Blatter and Dassler, who died in 1987, were born within days of each other, as Blatter himself put it, in March of ‘the beautiful year of 1936’, coincidentally the year when Havelange was enjoying the hospitality of his German hosts at the Hitler Olympics. They might have been the same age, but Blatter talks of Dassler with passion, awe and an almost filial piety: ‘He was an extraordinary man, a man of courage, of initiative, a visionary … adidas, the father of sport sponsoring. One can never repeat this enough.’ His passion for and loyalty to Dassler spilled over into the ISL years and the time after Dassler’s death. Blatter called the FIFA-ISL relationship a ‘sweetheart’ relationship, ‘like a Venetian night of love’. Cornered in conversation by a BBC2 journalist, Blatter conceded that the love affair had faded, that ISL had diverted monies, and that he and FIFA learned of this in the early months of 2001, from Brazilian television company O Globo. ISL had collapsed with debts of more than 450 million Euros, but could also not account for some 75 million Euros from the television contract with O Globo. Blatter had little choice but to turn on his long-standing cronies, and FIFA lodged the criminal complaint in Switzerland that was to lead, four years on, to charges against several of ISL’s top executives. In December 2001 eleven members of FIFA’s executive committee wrote to Blatter in exasperation, still ‘not clear on the income lost to FIFA in relation to the collapse of ISL’, and also expressing a ‘continued concern … in relation to the number and role of Presidential advisers, who remain unaccountable to the official bodies of FIFA.’ In January 2002 the big-hitting executive committee member Dr Chung Mong-Joon from South Korea wrote to the president of the central and North American confederation Jack Warner: ‘I would like to emphasize that the management of FIFA’s finance is flawed and the lack of transparency is at the root of current speculations’. FIFA general secretary Michel Zen-Ruffinen told the executive committee, in May 2002, how Blatter had struck deals and ‘employment agreements with former ISL managers’, with no reference to the director of human resources or Zen-Ruffinen himself; he also outlined Blatter’s plan to arrive at a settlement with the ISL administrators ‘under which FIFA will have to pay around CHF 40 million to the bankruptcy estate’, writing off 251 million of its initial claim against ISL.

Blatter’s loyalties were re-surfacing: in June 2004 FIFA requested that the criminal investigation be curtailed, making a mockery of the claim in its centennial history, published in 2004, in relation to ‘rumours of corruption and vote-buying’, that ‘all the accusations have always eventually been withdrawn’. The missing 70 plus million Euros still under investigation in the ISL case shows the shallowness of this claim.
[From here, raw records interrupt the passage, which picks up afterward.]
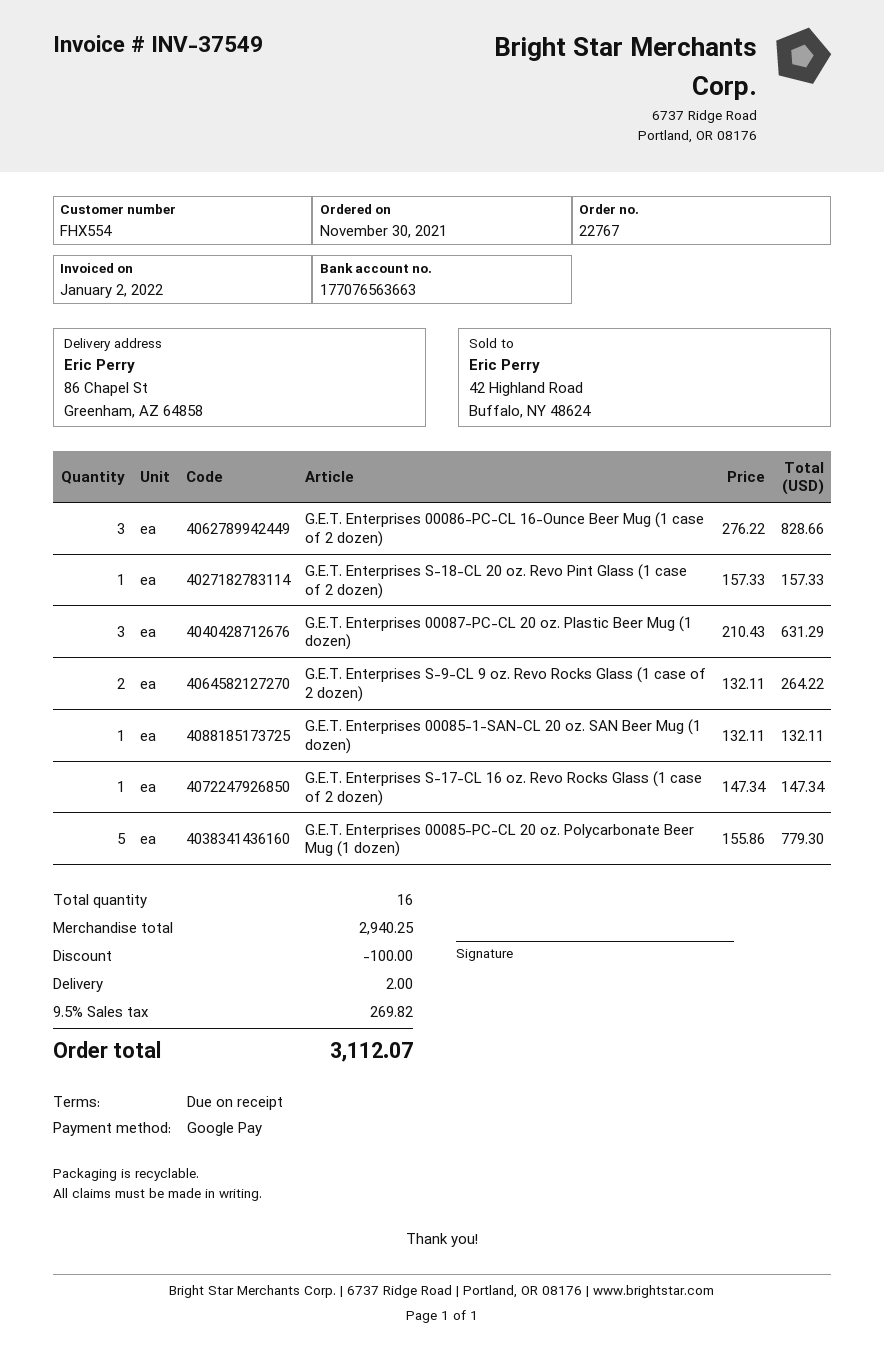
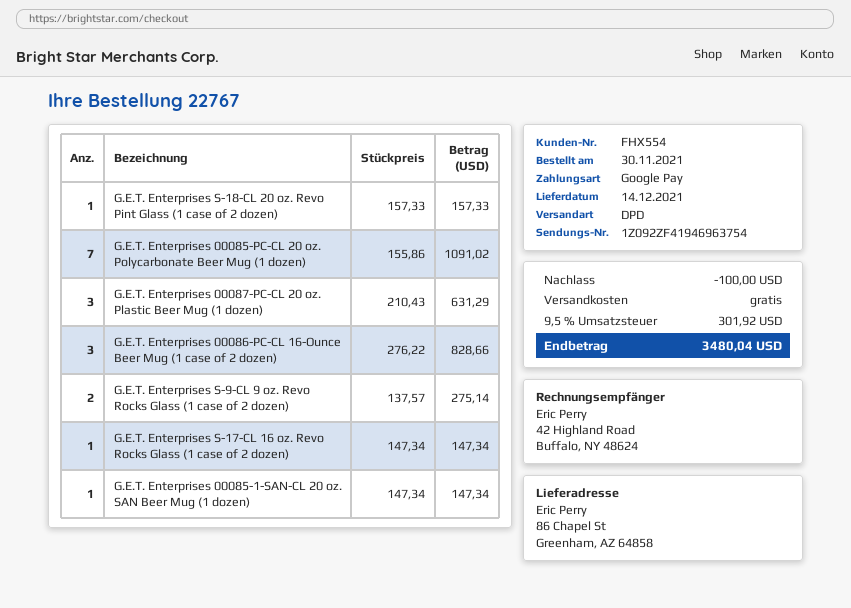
G.E.T. Enterprises S-9-CL 9 oz. Revo Rocks Glass (1 case of 2 dozen): 2 x 132.11 = 264.22 -> 2 x 137.57 = 275.14
G.E.T. Enterprises 00085-1-SAN-CL 20 oz. SAN Beer Mug (1 dozen): 1 x 132.11 = 132.11 -> 1 x 147.34 = 147.34
G.E.T. Enterprises 00085-PC-CL 20 oz. Polycarbonate Beer Mug (1 dozen): 5 x 155.86 = 779.30 -> 7 x 155.86 = 1091.02
shipping: 2.00 -> 0.00
tax: 9.5% = 269.82 -> 9.5% = 301.92
total: 3112.07 -> 3480.04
ISL top man Jean-Marie Weber has even been implicated in the payment, by Blatter’s long-term personal lawyer, of 2.5 million Swiss francs into the account of the ISL liquidator. This happened just months before FIFA’s request that the criminal investigation be stopped. The lawyer, Prof. Dr. iur. Peter Nobel, had been busy the previous year too, serving a court order on behalf of both FIFA and Blatter in May 2003, in an unsuccessful attempt to stop publication of my book Badfellas.

Some sports organisations had seen ISL getting too bloated. Dick Pound, marketing guru and vice-president at the IOC, ended the cosy relationship and brought the marketing function inside the IOC: FIFA, he said, had become careless in its trust in an over-expanding ISL. FIFA moved too late, the omata networks of its inner circles and so-called partners inextricably interlinked in years of insider dealing and dodgy accounting. ‘Unity is the most highly valued quality within every organization’, Havelange proclaimed to the South American confederation prior to the 2002 World Cup Finals. How Blatter must have wished, as he lined up alongside his mentor in Ascuncion, Paraguay, that he’d brought the marketing function in house years ago.

Blatter himself has spoken of greed in modern football, and in a barely hidden condemnation of UEFA, the European football federation, has talked of the ‘economic rape’ practiced by ‘neo-colonialists’ of the European game, in its recruitment of players from under-developed countries. Havelange’s protégé often speaks before he thinks, whether on the abolition of national anthems at international matches, or the playing kit of women footballers that he has said should be as skimpy as can be. The FIFA president, seen by many of the grizzled survivors and veterans of football’s global political games as lacking in presidential gravitas, would do well to think before he issues his edicts. His own salary was a reported 20 million US dollars over 6 years from his election in 1998, even though a presidential term is only 4 years. The executive committee was never consulted or informed on the ‘principles or amounts’ relating to this remuneration.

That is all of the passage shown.